Cryptography
Number Theory for Cryptography
Цели урока
- Understand how the prime number theorem makes RSA key generation practical
- Explain the asymmetry of difficulty between multiplication and factorization that RSA relies on
- Apply Fermat's and Euler's theorems to modular arithmetic computations
- Understand the role of Euler's totient in RSA key generation and why computing it requires factorization
Предварительные знания
2048 bits. That's the RSA key guarding an HTTPS connection right now. RSA-829 (829 bits) fell in 2020 after 2700 core-years of compute. RSA-2048 still stands. Between them sits no linear gap but a subexponential chasm in difficulty. The math that makes this possible boils down to one equation: $n = p \cdot q$.
- **RSA key generation** - every time a browser establishes an HTTPS connection, the server presents a certificate with an RSA key built from two large primes. The prime number theorem guarantees generation takes milliseconds
- **Cryptocurrencies** - Bitcoin and Ethereum use elliptic-curve cryptography whose security relies on analogous number-theory problems. Euler's totient and Fermat's theorem underlie finite-field arithmetic
- **Post-quantum cryptography** - NIST standardized CRYSTALS-Kyber and CRYSTALS-Dilithium in 2024 because Shor's algorithm on a quantum computer breaks factorization in polynomial time
Rivest, Shamir, Adleman - and a letter from the past
In 1977 three MIT scientists published the RSA algorithm. Rivest cracked the math in a single night after a party. Shamir and Adleman wrestled with the proofs. The paper was ready inside a week. Three centuries earlier - in 1640 - Pierre de Fermat wrote his theorem in a letter margin without a proof. Euler proved it a hundred years later. RSA put both to work 337 years after Fermat.
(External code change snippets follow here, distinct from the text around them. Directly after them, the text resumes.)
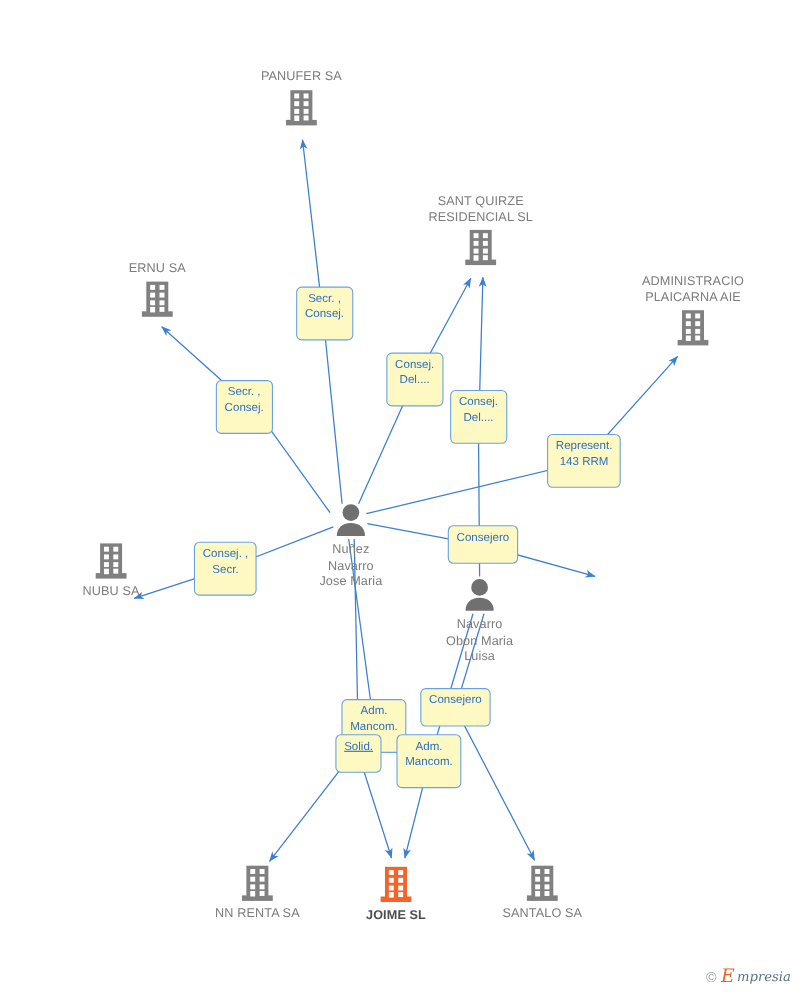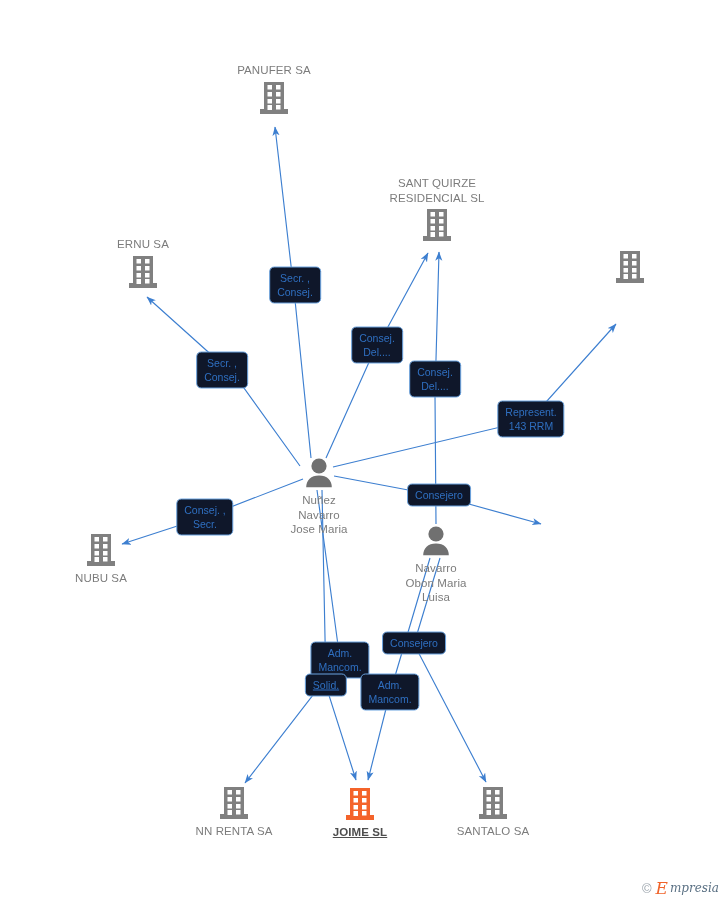--- a/index.html
+++ b/index.html
@@ -205,6 +205,8 @@
   </div>
 
   <div class="node" style="left:630px; top:249px;">
+    <span class="node-label above">ADMINISTRACIO
+PLAICARNA AIE</span>
     <span class="node-icon">
       <svg width="34" height="38" viewBox="0 0 34 38">
           <g fill="#808080">

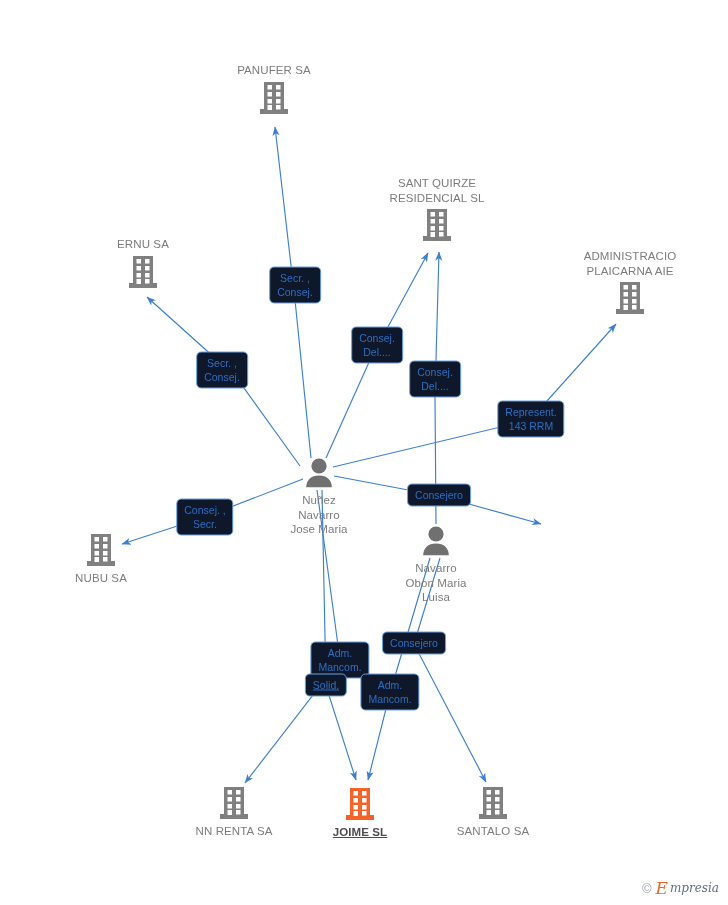--- a/index.html
+++ b/index.html
@@ -58,14 +58,14 @@
   .edge-label {
     position: absolute;
     z-index: 8;
-    background: #0f172a;
+    background: #fef9c3;
     border: 1.3px solid #6aa3e0;
     border-radius: 5px;
     color: #2f6fc0;
     font-size: 10.5px;
     line-height: 14px;
     text-align: center;
-    padding: 3px 7px 4px 7px;
+    padding: 3px 7px 16px 7px;
     white-space: pre-line;
     box-sizing: border-box;
     transform: translate(-50%, -50%);

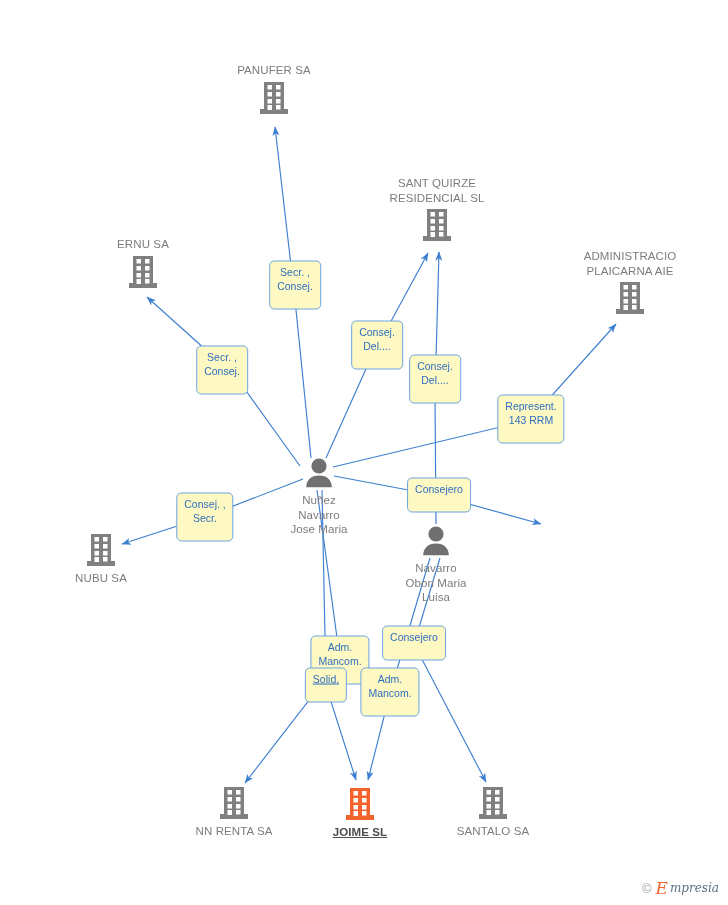--- a/index.html
+++ b/index.html
@@ -227,7 +227,7 @@
     </span>
   </div>
 
-  <div class="node" style="left:101px; top:532px;">
+  <div class="node" style="left:101px; top:492px;">
     <span class="node-icon">
       <svg width="34" height="38" viewBox="0 0 34 38">
           <g fill="#808080">

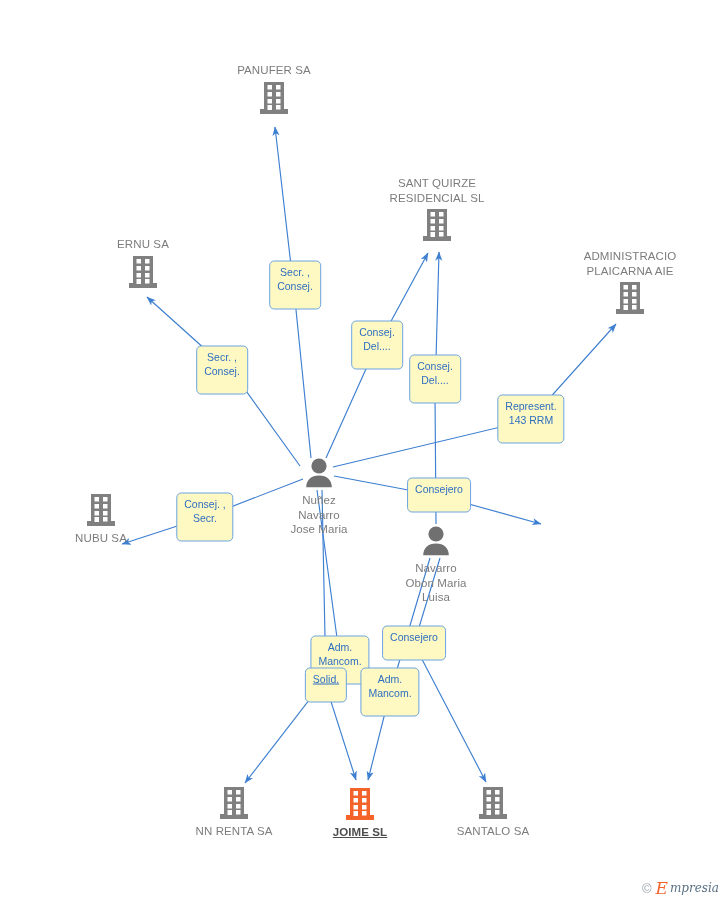--- a/index.html
+++ b/index.html
@@ -53,7 +53,6 @@
     color: #4d4d4d;
     font-weight: bold;
     font-size: 11.5px;
-    text-decoration: underline;
   }
   .edge-label {
     position: absolute;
Number theory has no expiration date.
Prime Numbers
Every HTTPS request kicks off with a handshake where the server presents an RSA-2048 key - the product of two random 1024-bit primes. Over the past 25 years, supercomputers cracked RSA-768 (2009, 2 years of compute) and RSA-829 (2020, 2700 core-years). RSA-2048 still stands untouched. The foundation: prime numbers and their properties.
A prime is a natural number greater than 1 divisible only by 1 and itself. The **fundamental theorem of arithmetic**: every natural number greater than 1 factors into primes in exactly one way. 84 = 2 * 2 * 3 * 7 - no other way exists. Primes are the atoms of integers, and every public-key cryptosystem rides on their properties.
How many primes exist? Infinitely many - Euclid proved it over 2300 years ago. The **prime number theorem** (proved in 1896): the number of primes up to n is approximately n / ln(n). Among 1024-bit numbers, roughly every 710th is prime (ln(2^1024) ~ 710). Generating large random primes is a practical task: pick a random odd number of the right length and run Miller-Rabin.
**Miller-Rabin Test - Probabilistic Primality Test:** Deterministic testing (trial division up to sqrt(n)) is hopeless for 1024-bit numbers. Miller-Rabin steps in instead: 1. Pick random a in [2, n-2] 2. Check a specific property of a relative to n 3. Property fails - n is composite (100% certain) 4. Property holds - n is **probably** prime Each round shrinks the error probability by a factor of 4. After 40 rounds: < 2^(-80) - far below the probability of a hardware fault.
Real cryptographic libraries (OpenSSL, libsodium) layer on extra checks: the number cannot sit too close to another prime (defense against Fermat's factorization attack), and p-1 must contain a large prime factor (defense against Pollard's p-1 algorithm). Every RSA key's security rides on the quality of these numbers.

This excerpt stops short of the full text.